A healthy and growing economy is essential for paying our bills, maintaining market confidence, and improving our debt-to-GDP in the long run. If we grow our economy while controlling spending, we have a better chance of putting our country on a sustainable fiscal path and avoiding a financial crisis. The GOP’s plan for the House majority, known as the Commitment to America, does just that.

Three key economic policies of the Commitment to America stand out the most:
 
  1. Doubling down on Pro-Growth Tax Reform
  2. Removing burdensome Regulations, and
  3. Incentivizing able-bodied people to Return to the Labor Force
Republican tax reform helped unleash an unprecedented economic renewal. We saw tremendous growth in GDP that surpassed all economic expectations, including from the Congressional Budget Office. Within three years of enactment, unemployment hit a 50-year low, business investment hit an all-time high, companies moved their headquarters from overseas, and wage growth for working families hit the highest percentage increase in decades.

Notably, 6 million people were lifted out of poverty.

Despite false alarms of tax cuts blowing a hole in the coffers of the U.S. Treasury, tax revenues – even before the pandemic stimulus – hit an all-time high. This year, total tax revenues were almost $5 trillion. This is more than $1 trillion above pre-pandemic levels, adjusted for inflation. These numbers are staggering and may seem counterintuitive following massive tax cuts. But they are the result of pro-growth policies and market incentives unleashing free enterprise.

Another large part of the pre-pandemic economic success story is the slashing of red tape and the many regulatory barriers that stood in the way of Main Street businesses.

Under former President Donald Trump , the White House eliminated eight regulations for every new regulation enacted — removing 25,000 pages of regulations from the Federal Register. Reducing unnecessary and costly red tape saved consumers and businesses more than $220 billion per year. This is a stark contrast to the Biden administration, which has enacted more than 450 new regulatory rules, costing our economy $309 billion in GDP in just the first two years alone. A GOP majority will have the chance to put the brakes on these new regulations and expose their economic costs on both hard-working families and job creators alike.

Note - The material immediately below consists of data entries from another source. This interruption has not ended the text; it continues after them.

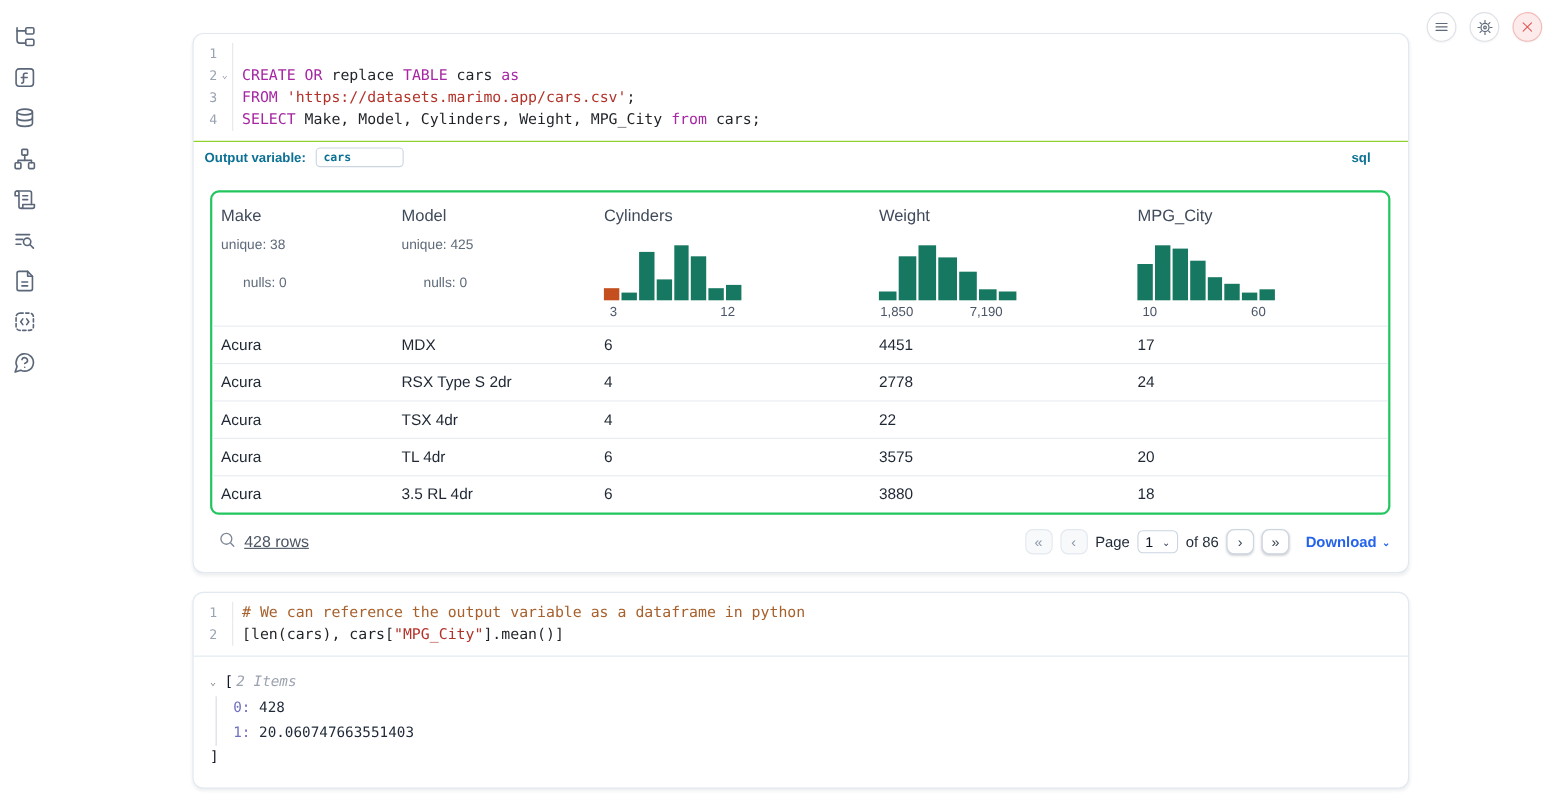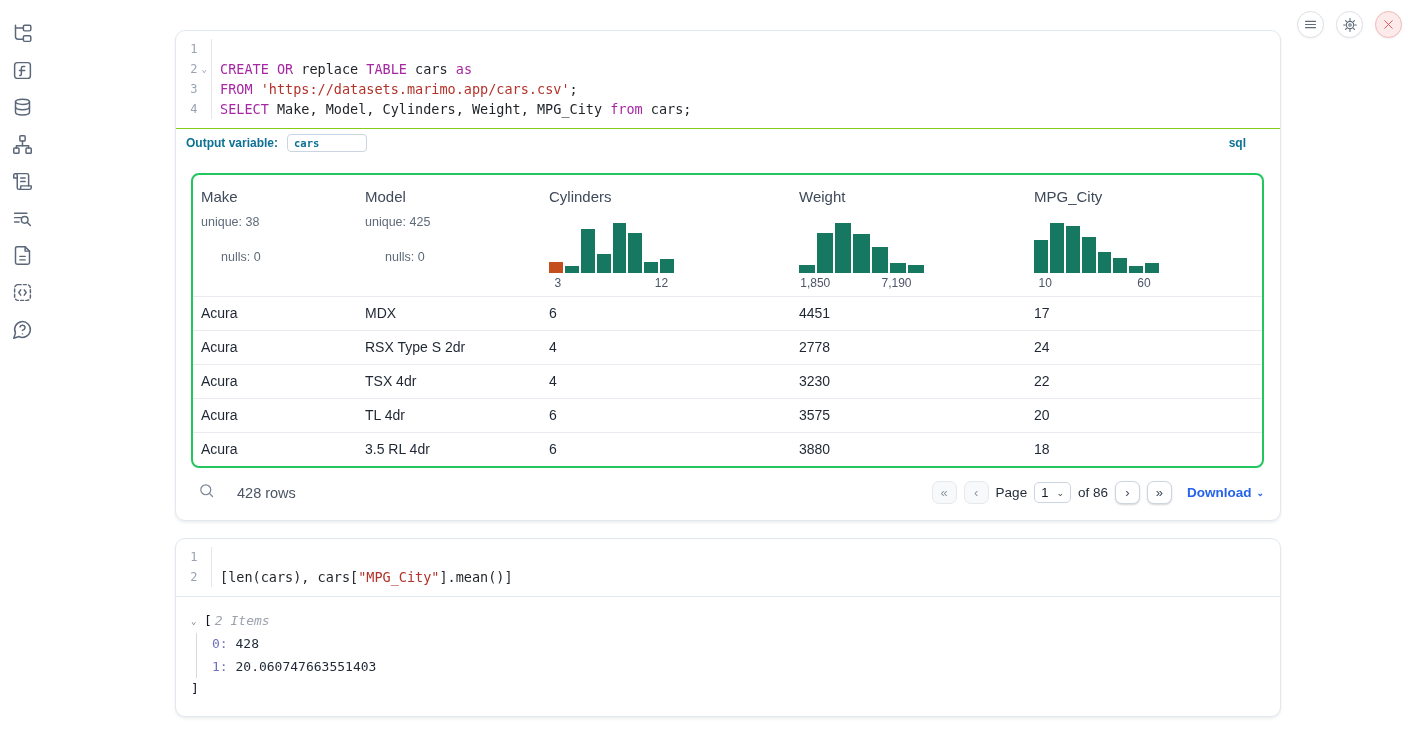--- a/index.html
+++ b/index.html
@@ -340,7 +340,6 @@
               <div class="td">Acura</div>
               <div class="td">TSX 4dr</div>
               <div class="td">4</div>
-              <div class="td">3230</div>
               <div class="td">22</div>
             </div>
             <div class="trow">

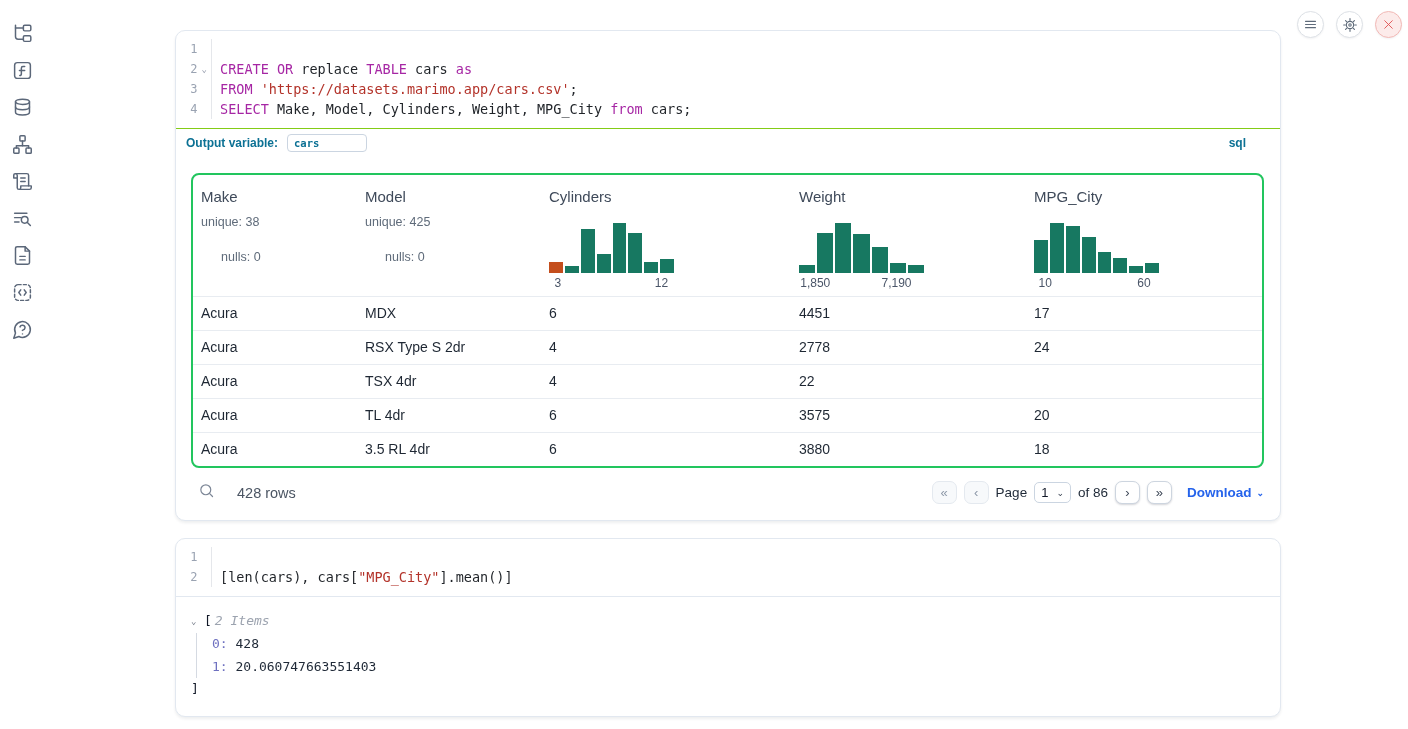--- a/index.html
+++ b/index.html
@@ -74,7 +74,7 @@
   
   .table-footer { display:flex; align-items:center; padding:13px 0 6px 7px; }
   .search-btn svg { stroke:#7c8696; fill:none; stroke-width:1.7; stroke-linecap:round; }
-  .rows-count { margin-left:22px; font-size:14.5px; color:#4b5563; }
+  .rows-count { margin-left:7px; font-size:14.5px; color:#4b5563;text-decoration:underline; }
   .pagination { display:flex; align-items:center; gap:7px; }
   .pg-btn { width:25px; height:23px; border-radius:7px; display:flex;
             align-items:center; justify-content:center; font-size:13px; cursor:pointer; }

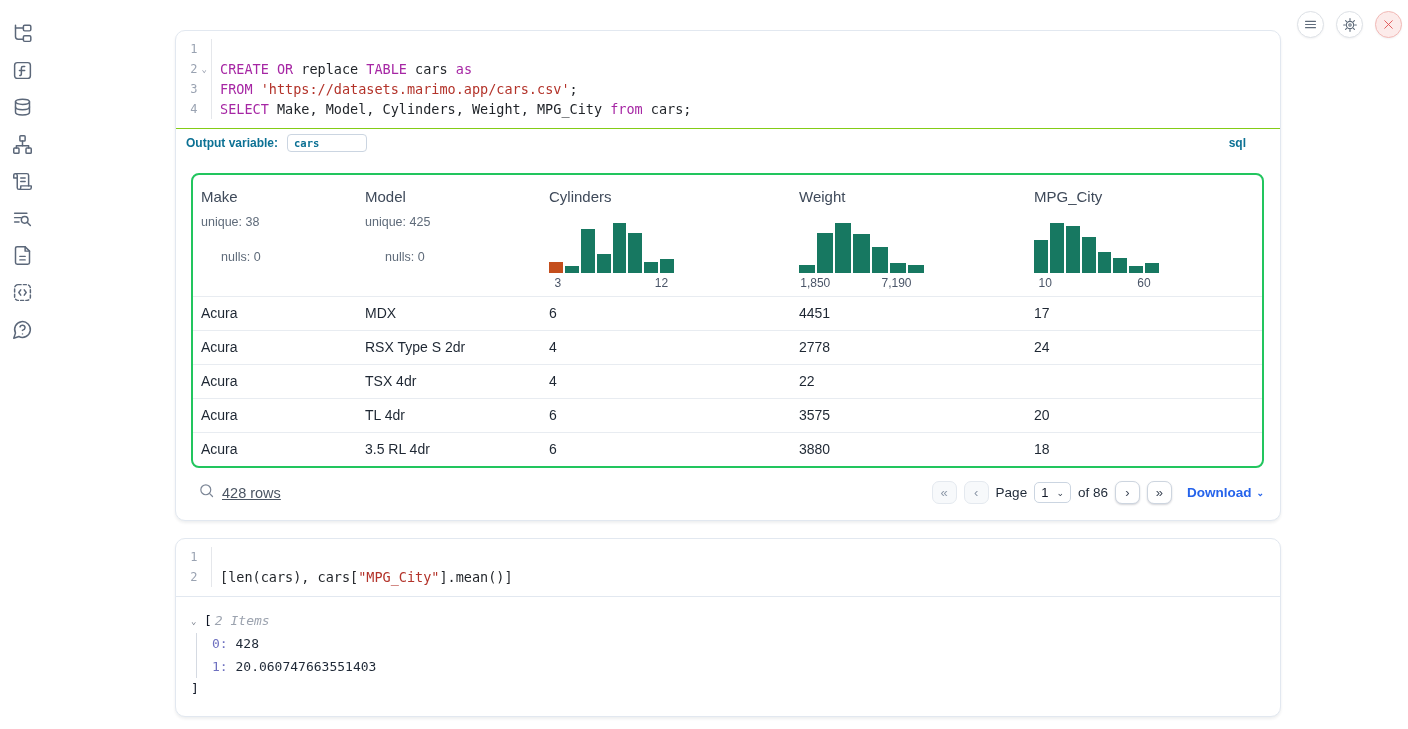--- a/index.html
+++ b/index.html
@@ -395,6 +395,7 @@
             <span class="line-num">1</span>
             <span class="fold"></span>
           </span>
+          <span class="code-text"><span class="tok-comment"># We can reference the output variable as a dataframe in python</span></span>
         </div>
         <div class="code-line">
           <span class="gutter-wrap">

A Republican majority will make work, not government handouts, the best financial option for able-bodied citizens. Democrats have stripped work requirements from welfare programs and have even paid people more to be on government unemployment than they made in their previous jobs. They have hijacked pro-family and pro-work tax policies by giving them monthly paychecks regardless of their ability to participate in the labor force.

This not only traps people in a cycle of poverty, but it also puts a strain on the millions of small business owners and hampers our overall productivity, which will only accelerate our spiral into a sovereign debt crisis. These policies are the exact opposite of what led to the creation of 7 million new jobs and an economic boom under the previous administration.

To avoid a financial crisis, Congress will not only need uncommon fiscal courage, but commonsense economic policies that encourage work and grows our GDP. We must slow the growth of spending and reform entitlement programs in order to give us a “line of sight” on balancing our budget and reducing our debt. But an equally important part of the equation to save this nation from fiscal calamity will be to ensure our economy is stronger than ever.

This means getting the government out of the way and unleashing growth through the power of economic freedom.

It’s time to follow through on our commitment to a stronger, and more prosperous America.

Congressman Jodey Arrington was raised in Plainview, Texas, the son of a tractor salesman and a schoolteacher, and represents Texas' 19th Congressional District. Prior to being tapped to chair the House Budget Committee earlier this year, he has served on the House Ways & Means Committee and on Congress’ Joint Economic Committee (JEC).